Your objective:
Only the lines below, from the one with "[312,260,430,271] R/DHS/female_fertility.R ->" through the one with "[170,411,229,421] Philippinies ->", are to be written out, exactly.

Change detection data:
----

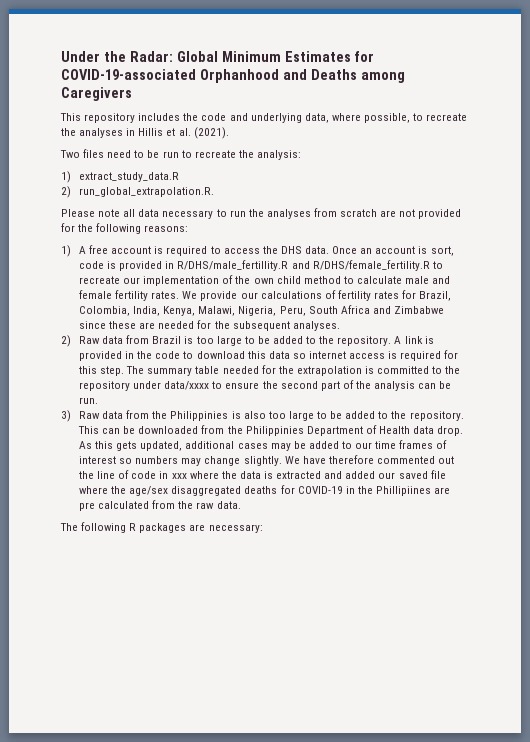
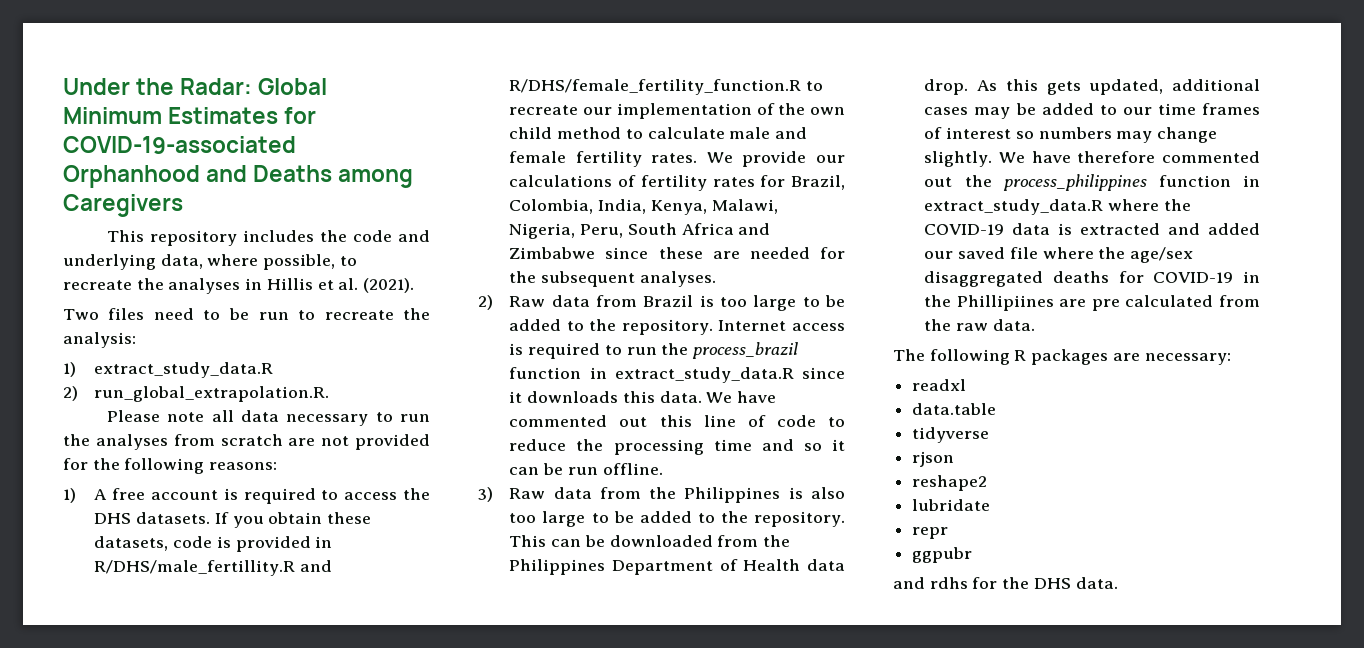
[305,246,454,256] data. Once an account is sort, -> [136,512,371,528] [94,536,169,551] datasets. If you obtain these datasets,
[312,260,430,271] R/DHS/female_fertility.R -> [509,79,802,95] R/DHS/female_fertility_function.R
[394,336,434,344] [79,350,459,361] [79,365,461,376] [79,380,452,391] [79,397,99,404] A link is provided in the code to download this data so internet access is required for this step. The summary table needed for the extrapolation is committed to the repository under data/xxxx to ensure the second part of the analysis can be run. -> [718,320,845,331] [509,342,798,359] [509,367,845,383] [509,391,776,403] [509,415,845,427] [509,439,845,455] [509,463,663,475] Internet access is required to run the process_brazil function in extract_study_data.R since it downloads this data. We have commented out this line of code to reduce the processing time and so it can be run offline.
[170,411,229,421] Philippinies -> [684,487,781,503] Philippines
[245,426,304,436] Philippinies -> [509,559,606,575] Philippines
[97,470,237,479] line of code in xxx where the -> [1002,174,1260,191] [924,199,1191,215] [924,224,1005,235] process_philippines function in extract_study_data.R where the COVID-19
(263, 528) none -> [912,379,967,391] [912,403,997,415] [912,427,990,443] [912,451,955,467] [912,475,988,491] [912,499,991,511] [912,527,949,539] [912,547,973,563] [893,577,1118,589] // readxl // data.table // tidyverse // rjson // reshape2 // lubridate // repr // ggpubr // and rdhs for the DHS data.

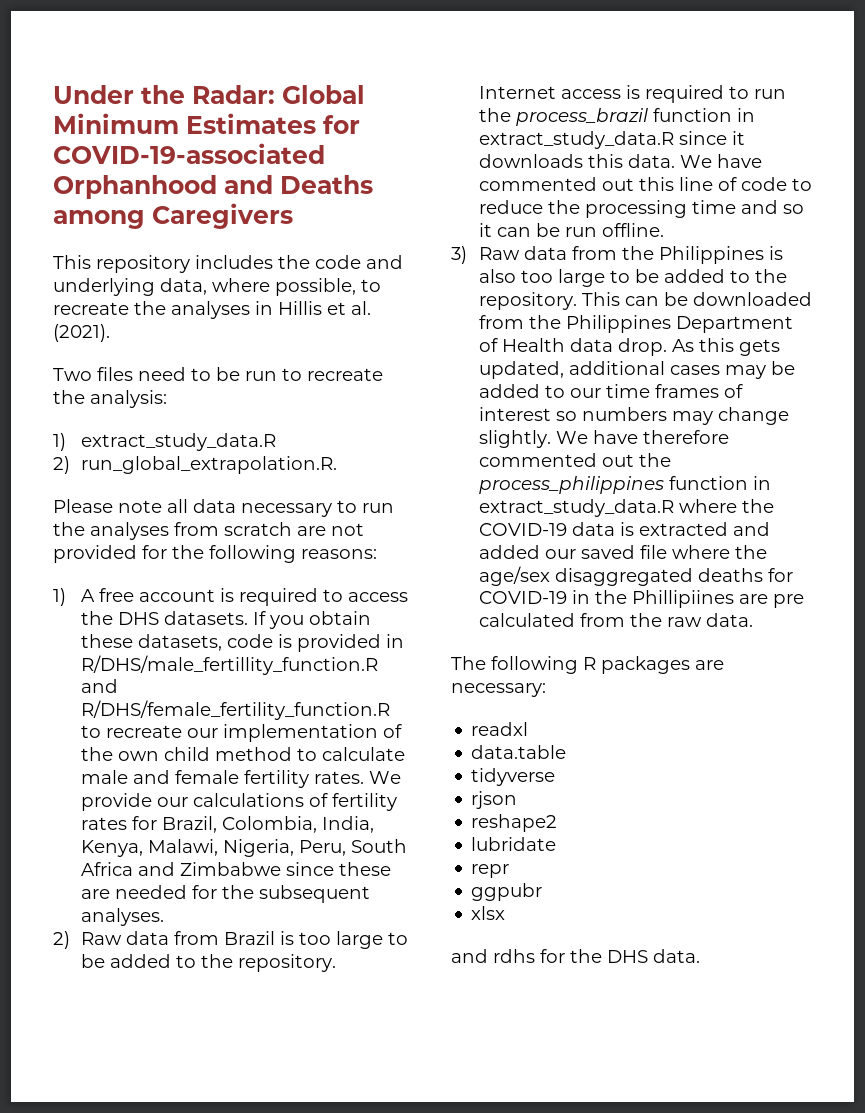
[94,560,296,576] R/DHS/male_fertillity.R -> [80,655,378,675] R/DHS/male_fertillity_function.R
(973, 555) none -> [471,906,506,920] // xlsx

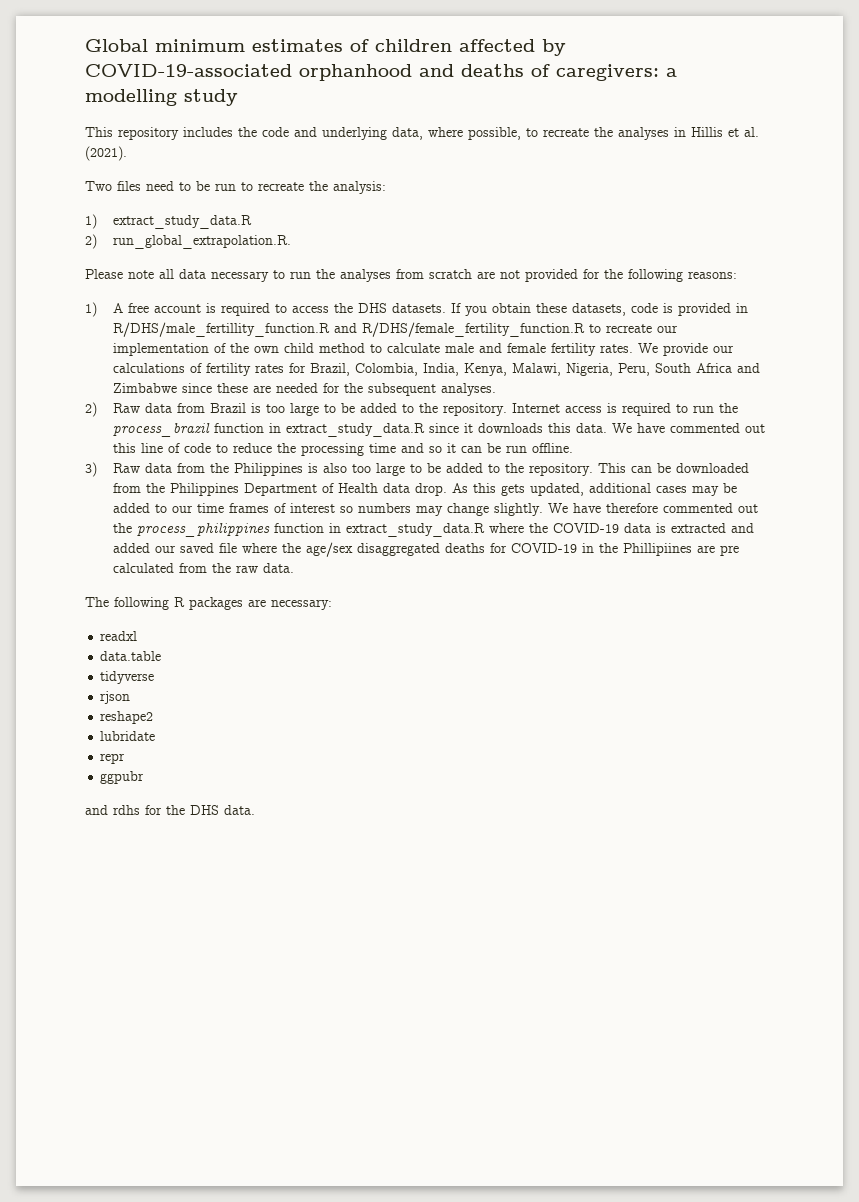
[53,85,365,104] [53,113,360,134] [53,143,325,164] [53,175,373,199] [53,203,293,229] Under the Radar: Global Minimum Estimates for COVID-19-associated Orphanhood and Deaths among Caregivers -> [85,39,566,56] [85,64,677,81] [85,89,238,106] Global minimum estimates of children affected by COVID-19-associated orphanhood and deaths of caregivers: a modelling study
[471,906,506,920] // xlsx -> (145, 777) none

----

Response to the task:
[312,260,430,271] R/DHS/female_fertility.R -> [509,79,802,95] R/DHS/female_fertility_function.R
[394,336,434,344] [79,350,459,361] [79,365,461,376] [79,380,452,391] [79,397,99,404] A link is provided in the code to download this data so internet access is required for this step. The summary table needed for the extrapolation is committed to the repository under data/xxxx to ensure the second part of the analysis can be run. -> [718,320,845,331] [509,342,798,359] [509,367,845,383] [509,391,776,403] [509,415,845,427] [509,439,845,455] [509,463,663,475] Internet access is required to run the process_brazil function in extract_study_data.R since it downloads this data. We have commented out this line of code to reduce the processing time and so it can be run offline.
[170,411,229,421] Philippinies -> [684,487,781,503] Philippines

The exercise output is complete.